С другой стороны была известна и его деятельность как ученого и исследователя. Он разрабатывал какие-то теоретические вопросы, а за последние годы вел обширные работы по некоторым отраслям прикладной химии, для чего на одном из островов в заливе Памлико вместе с химическими заводами красок им были построены обширные и прекрасно оборудованные лаборатории. Здесь же Джозеф Эликотт жил большую часть года в скромной вилле, построенной им лет десять назад на одном из островов этой дикой, негостеприимной местности. Это называли капризом миллиардера, удалившегося в уединение для своих работ и питавшего там свою мизантропию, что, впрочем, не мешало ему прекрасно вести свои дела. Однако за последние годы, по наведенным мною справкам, Джозеф Эликотт ликвидировал добрую их половину и жил почти безвыездно на Памлико Саунде. Это облегчало мою задачу, указывая определенную точку. И наконец, что для меня было важнее всего, я получил известную характеристику его, как человека. Об этом не говорили, конечно, в печати, но передавали охотно дикие подробности о его сластолюбии, стоившие ему несколько раз с трудом затушенных скандалов. Рассказывали о всевозможных извращениях, рисующих его просто ненормальным, одержимым манией, человеком.

Но, конечно, это прощалось: за разбитые горшки он платил щедро, и в конце концов, кажется, все оставались довольны.

Для меня же это было самым ужасным подтверждением верности моего предположения.

Тогда я составил план действий: ехать в берлогу зверя, проникнуть туда под тем или другим видом, разузнать все на месте и тогда действовать сообразно с обстоятельствами.

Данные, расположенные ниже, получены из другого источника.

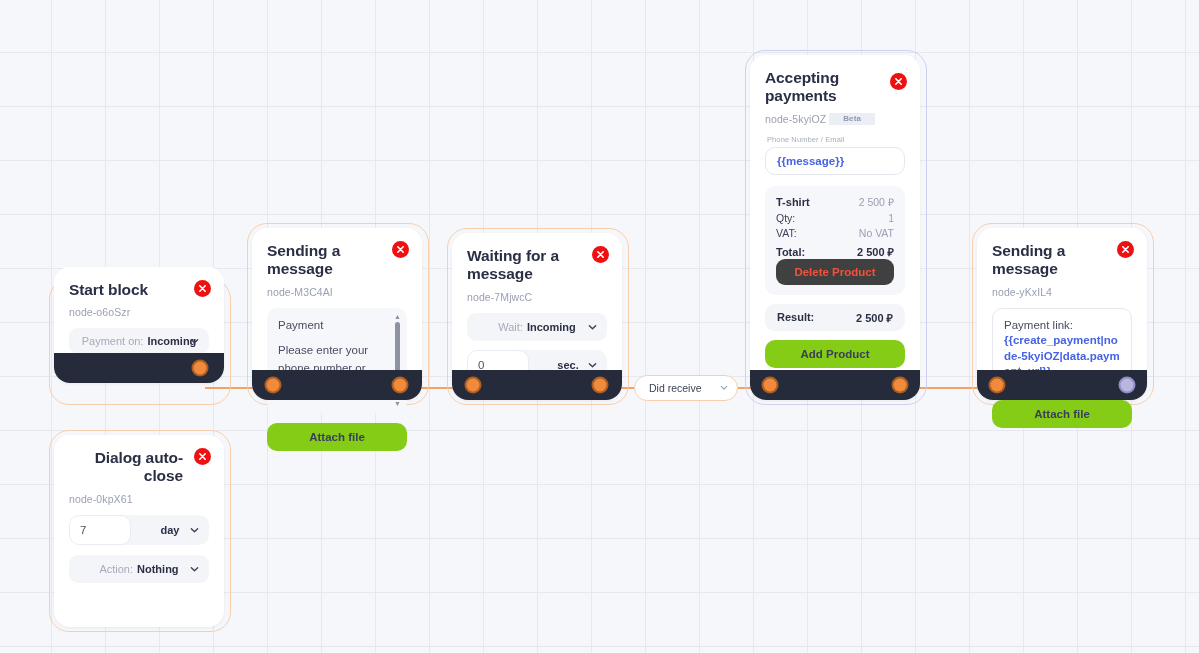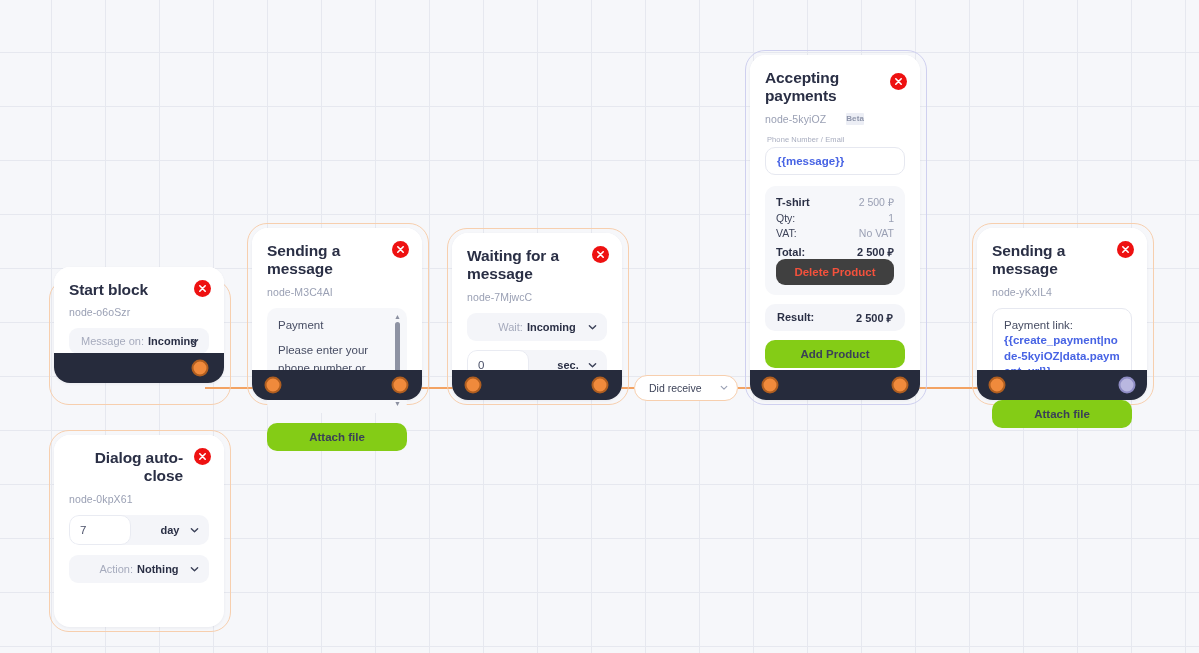--- a/index.html
+++ b/index.html
@@ -82,29 +82,29 @@
     padding-right: 26px;
     margin: 0 0 7px 0;
   }
   .node-id {
     font-size: 10.5px;
     color: #9aa0b4;
     letter-spacing: .1px;
     margin-bottom: 10px;
     display: flex;
     align-items: center;
-    gap: 20px;
+    gap: 3px;
   }
   .beta-badge {
     background: #eceef5;
     color: #8f96ab;
     font-size: 8px;
     font-weight: bold;
     border-radius: 1px;
-    padding: 2px 0;
+    padding: 2px 14px;
     line-height: 1;
   }
 
   
   .close-btn {
     position: absolute;
     top: 13px;
     right: 13px;
     width: 17px;
     height: 17px;
@@ -379,21 +379,21 @@
       <div class="close-btn">
         <svg width="9" height="9" viewBox="0 0 10 10">
           <path d="M2 2 L8 8 M8 2 L2 8" stroke="#fff" stroke-width="1.8" stroke-linecap="round"></path>
         </svg>
       </div>
       <div class="node-title">Start block</div>
       <div class="node-id">
         <span>node-o6oSzr</span>
       </div>
       <div class="ctl">
-        <span class="lbl">Message on:</span>
+        <span class="lbl">Payment on:</span>
         <span class="val">Incoming</span>
         <span class="caret">
           <svg width="9" height="9" viewBox="0 0 10 10">
               <path d="M1.5 3.5 L5 7 L8.5 3.5" stroke="#3a4057" stroke-width="1.5" fill="none" stroke-linecap="round" stroke-linejoin="round"></path>
             </svg>
         </span>
       </div>
     </div>
     <div class="node-footer">
       <div class="port" style="left:146px;"></div>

В кармане у меня было долларов сто; я телеграфировал домой с просьбой выслать мне имевшиеся у меня на текущем счету небольшие деньги, и в результате у меня получилась сумма, достаточная для того, чтобы прожить месяца три-четыре; дальше я не заглядывал.

Я решил отправиться в Портсмут, маленький городок на северном берегу одного из этих длинных барьеров, отделяющих Памлико Саунд от океана. Это было ближайшее населенное место к заводу и дому Джозефа Эликотта.